SLIs are just data points we decide are important to our customers’ experience. For example, you could think of the following:
- Latency – How quickly does our feature load?
- Availability – What percentage of calls produce non-400/500 responses?
- Quality – What percentage of site loads have correct images instead of placeholders?
- Freshness – What percentage of site loads has data fresher than 5 minutes?
- Correctness – What percentage of the data input to our data pipeline produces correct results?
In addition to these things, you could also use other usage tracking tooling like Microsoft’s Clarity to further understand your users better. But as you’ve probably gathered by now, the only way you can utilize this kind of thinking is by actually tracking the data in the first place.
All in all, your users are who matter in the long run. While one could try to claim that this only is true for customer-facing applications (as in internal tooling is often something the users can’t just stop using), the users’ productivity increases provided by meeting your SLO goals can be a significant source of revenue in internal scenarios as well. It might be a little harder to transform into numbers, though.
Cultural benefits
Two of the core tenets of DevOps (at least in my mind) are the empowerment of teams – allowing them to act independently and with as little bureaucracy as possible – and open visibility inside the organization. This does not just concern just the technical teams, but business and supporting functions as well.

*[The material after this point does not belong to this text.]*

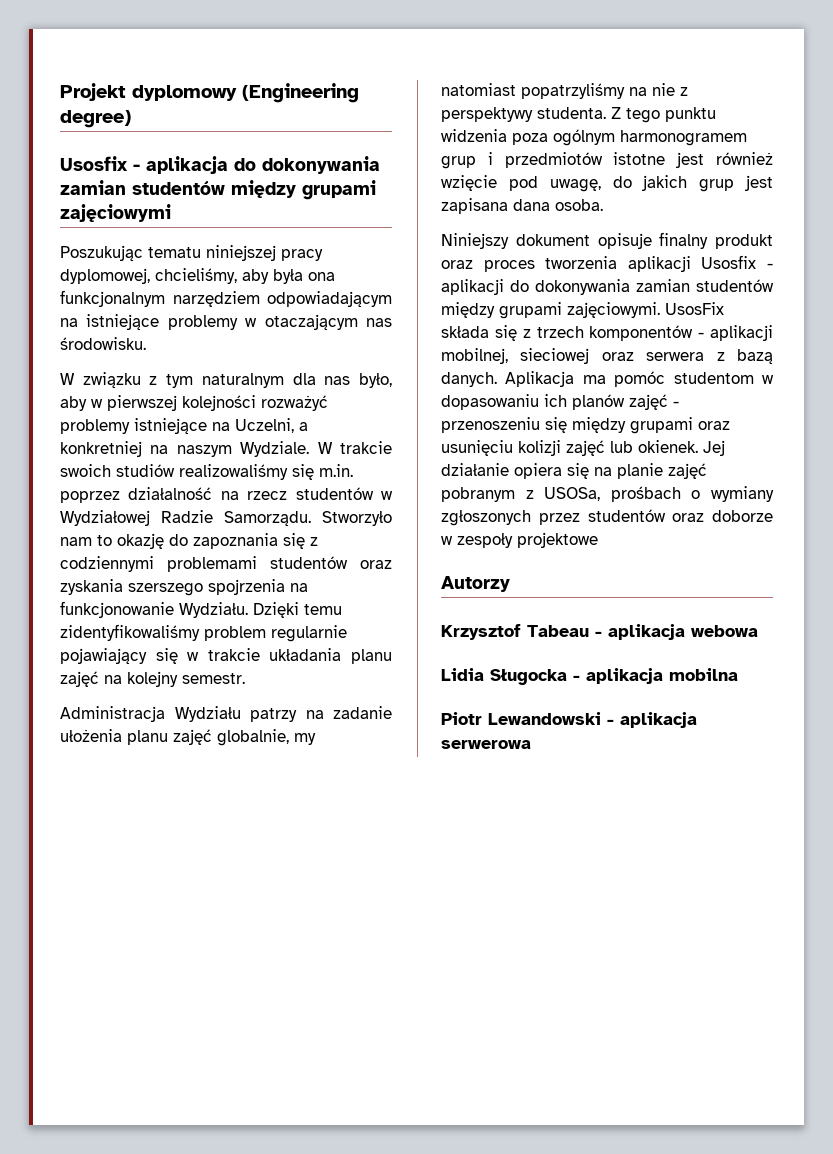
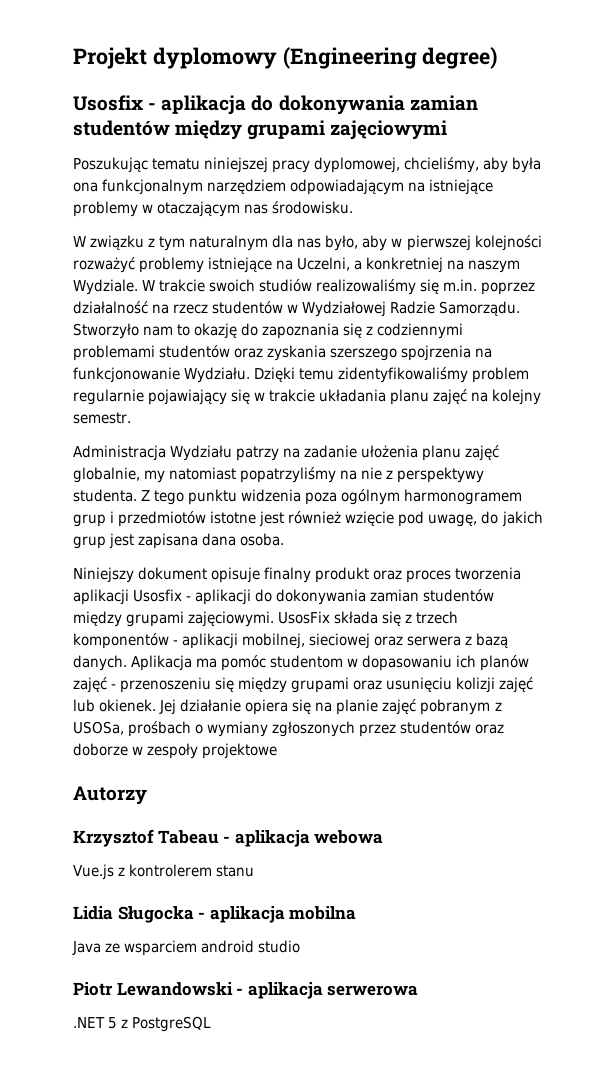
(758, 631) none -> [73,864,255,880] // Vue.js z kontrolerem stanu
(738, 674) none -> [72,940,301,956] // Java ze wsparciem android studio
(531, 744) none -> [73,1016,212,1032] // .NET 5 z PostgreSQL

How do you provide visibility? You now have the telemetry from your application, so the next step is then to harness it for anyone to view. Clients, Visitors, Developers, Ops, Business? Everyone. A natural way to do this is by creating dashboards that combine business data and all levels of technical data. Additionally, you can overlay predictive information like expected performance anomalies after a deployment.

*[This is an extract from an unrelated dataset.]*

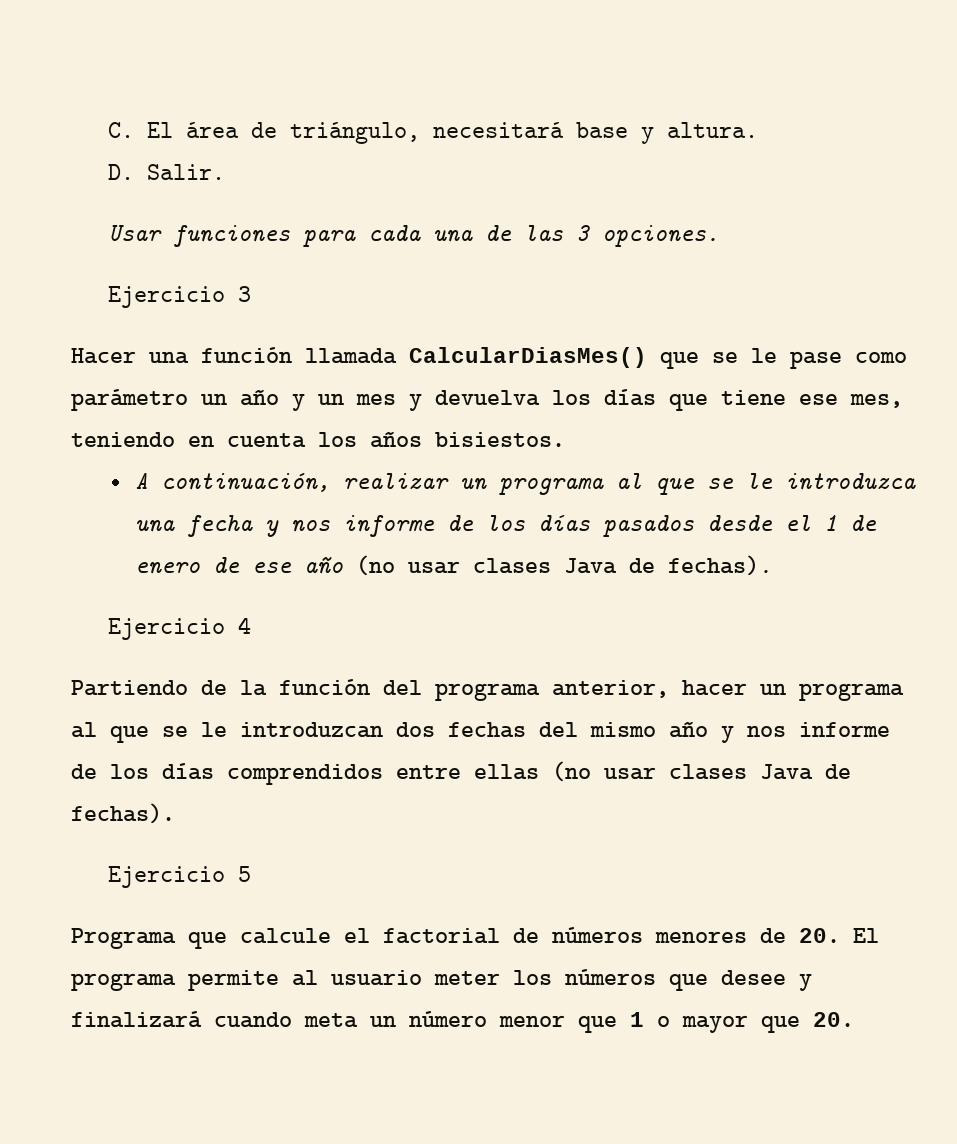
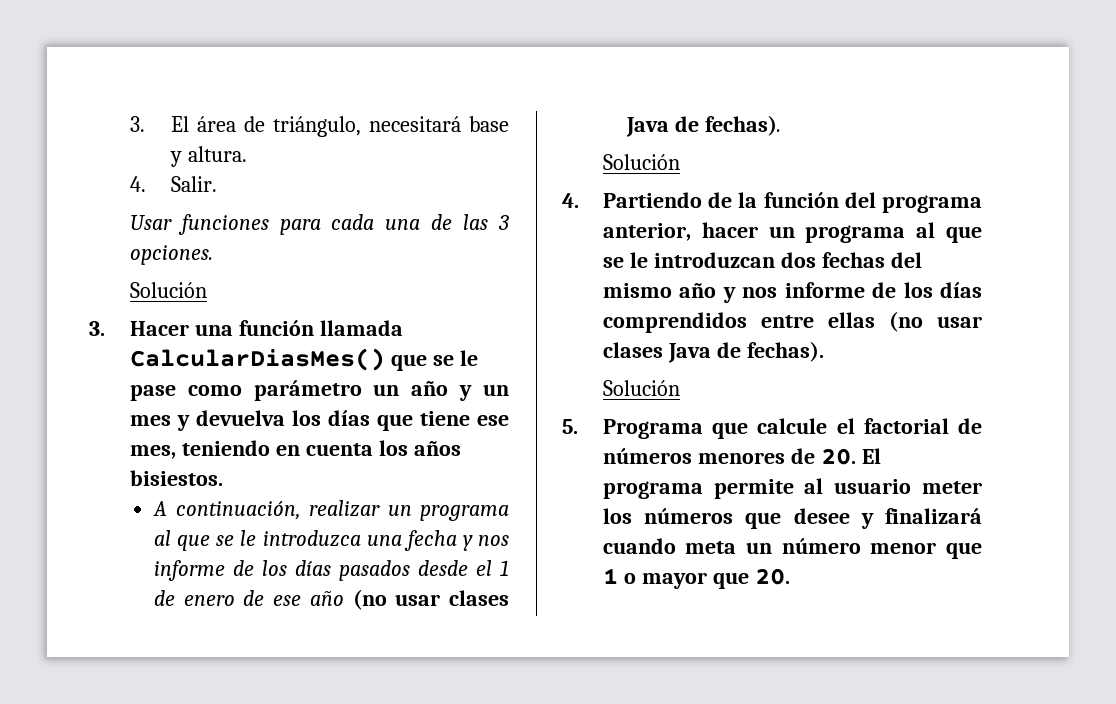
[107,122,134,138] C. -> [129,116,145,132] 3.
[107,164,134,180] D. -> [129,176,146,192] 4.
[107,286,251,308] Ejercicio 3 // -> [129,282,207,298] [89,321,105,336] Solución // 3.
[107,617,251,640] Ejercicio 4 // -> [602,154,680,170] [562,193,579,208] Solución // 4.
[107,866,251,888] Ejercicio 5 // -> [602,380,680,396] [562,419,578,434] Solución // 5.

Opening up these dashboards (and underlying data) to everyone has several benefits:
- Your message that you have nothing to hide from anyone while raising interest in your project and encourage more participation from everyone in the organization
- You increase the chance of finding difficult-to-see bugs: Perhaps a person from the business department notices something that the technical teams cannot see. “E.g. our most popular product site has no traffic.”
- You enable faster feedback for the product teams about what is working, and what is not. Thus allowing for faster iteration speed
- You emphasize a blameless culture, allowing decisions to be made based on data and scientific deduction
- You have another way of messaging maintenance periods and downtimes
- You can map your business Key Performance Indicators (KPIs), SLOs, and SLIs directly on the dashboards to make better decisions on work priorities
A great position to be in is when you have your SLOs specified and tracked, as well as being able to verify meeting them in the short term while having trust that they can also be maintained in the long term. This opens up new ways of utilizing the time of your development team, for example focusing more on automating away manual or repetitive tasks (reducing toil) or developing new features.
In the long run, these improvements together can be a significant factor in reducing the risk of burnout for your employees and also attract more potential candidates that want to work for your organization.
Wrap up
This ended up being a bit more rambling than anticipated, but reiterating these thoughts into a nutshell:
- Telemetry is essential, right from the start of a project.
- While it’s difficult to calculate the exact monetary benefits of measuring the correct things, It’s almost guaranteed to push your organization’s software development practices towards the potential for higher performance.
- Open data is integral to changing your organizational culture and defusing siloes.